The most typical and effective way to show a time series is with a simple line chart. However, line charts quickly turn into jumbled messes of spaghetti when trying to depict hundreds or thousands of individual features. Line charts also fail to provide geographic context when history, environment, demographics, or spatial relationships can be critical to understanding temporal trends in a region or place.
So how can we communicate both temporal and spatial patterns?
Existing methods range on a spectrum of lossy to lossless, meaning they either generalize out much of the data’s information or they provide the data in complete detail. Let’s examine the strengths and shortcomings of these approaches.
Aggregating measurements to a mean, maximum, minimum, or some other measure over the full range of time is clear and easy to read. However, this method fails to provide any information about hourly measurements. It’s completely lossy.
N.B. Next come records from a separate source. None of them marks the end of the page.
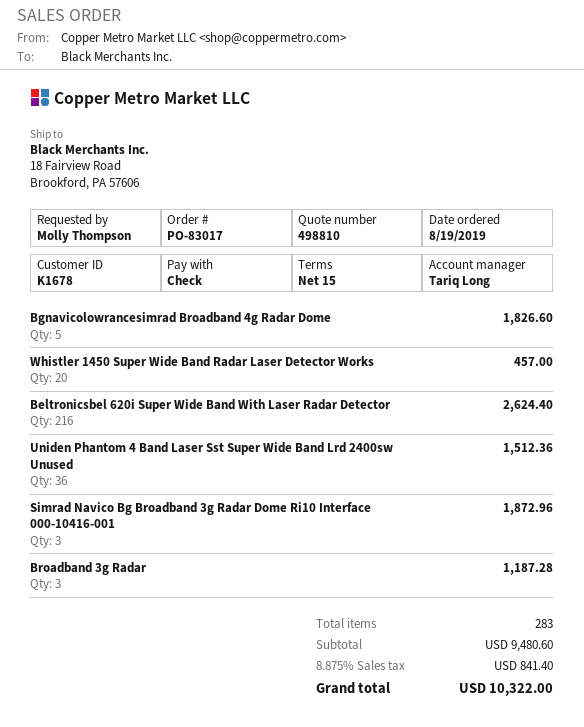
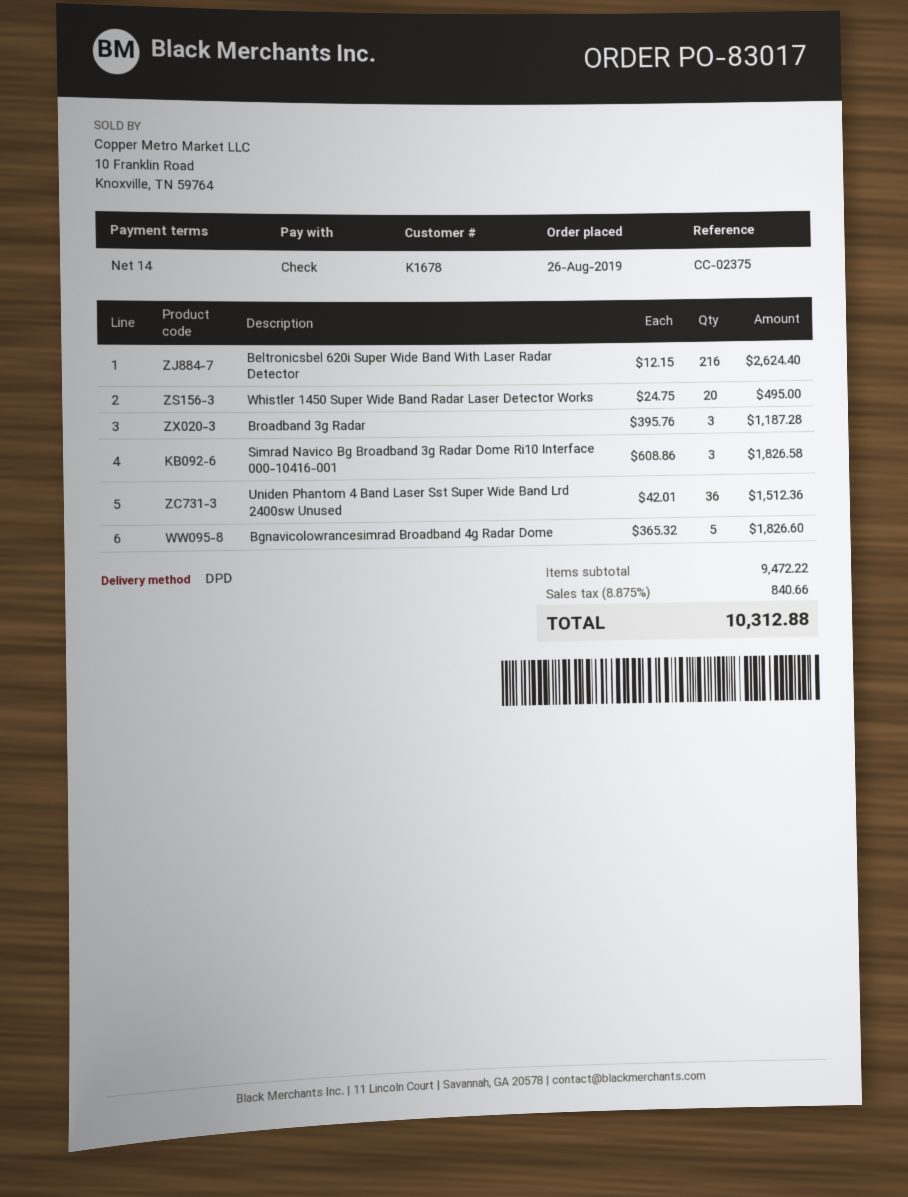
order date: 2019-08-19 -> 2019-08-26
payment terms: 15 days -> 14 days
Whistler 1450 Super Wide Band Radar Laser Detector Works: 20 for 457.00 -> 20 for 495.00
Simrad Navico Bg Broadband 3g Radar Dome Ri10 Interface 000-10416-001: 3 for 1872.96 -> 3 for 1826.58
subtotal: 9480.60 -> 9472.22
tax: 8.875% = 841.40 -> 8.875% = 840.66
total: 10322.00 -> 10312.88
Another choice may be to show the absolute change between moments of time. These types of maps are straightforward, but they still miss out on most of the available temporal information. A map depicting change in number of taxi dropoffs between 6:00 AM and 12:00 PM may answer one question, but it leaves complete uncertainty for the other 22 hours of the day. This approach is still super lossy.
To capture the full range of moments, small multiples are common. These are usually fascinating displays and because they’re lossless, small multiples make a great resource for pouring over all the information. However, they are limited by display space and teasing out patterns requires lots of mental and visual work from the reader. There’s no guarantee that everyone walks away having seen the same patterns.
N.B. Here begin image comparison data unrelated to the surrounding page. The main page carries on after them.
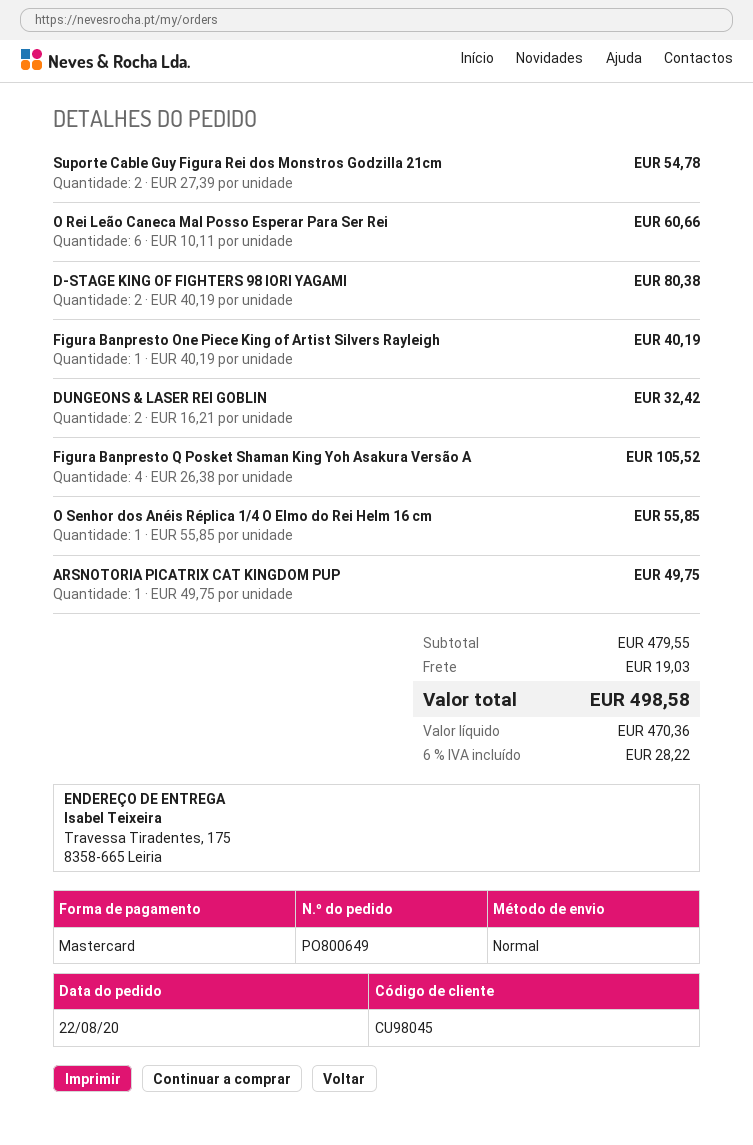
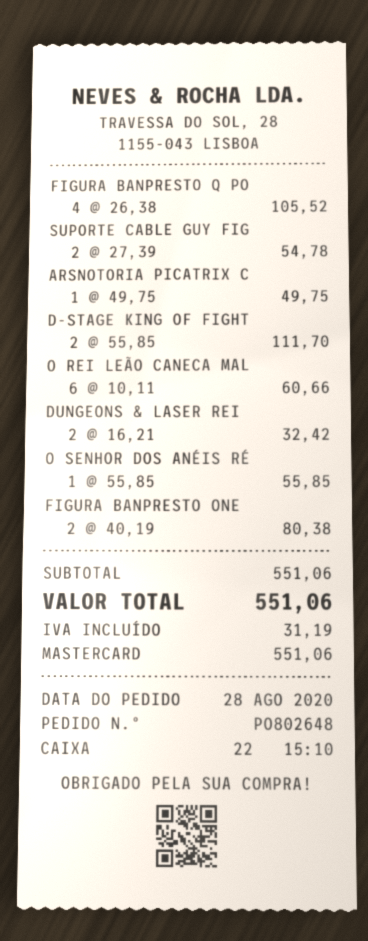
order number: PO800649 -> PO802648
order date: 2020-08-22 -> 2020-08-28
D-STAGE KING OF FIGHTERS 98 IORI YAGAMI: 2 x 40.19 = 80.38 -> 2 x 55.85 = 111.70
Figura Banpresto One Piece King of Artist Silvers Rayleigh: 1 x 40.19 = 40.19 -> 2 x 40.19 = 80.38
subtotal: 479.55 -> 551.06
shipping: 19.03 -> none
tax: 28.22 -> 31.19
total: 498.58 -> 551.06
The most obvious way to show a geographic time series might be animation. With animation, the passage of time is represented in the most literal way possible. This is a lossless approach very similar to small multiples. However, animation places a massive cognitive load on the map reader, forcing them to simultaneously:
- remember the past
- watch for changes
- track time
- understand the map symbology
The invisible gorilla is a good example of how we can be confident in our visual attention, but actually miss the real story. What might we be missing when we watch animated maps?
Is there another option that falls somewhere between these extremes of straightforward-yet-lossy and lossless-yet-burdensome?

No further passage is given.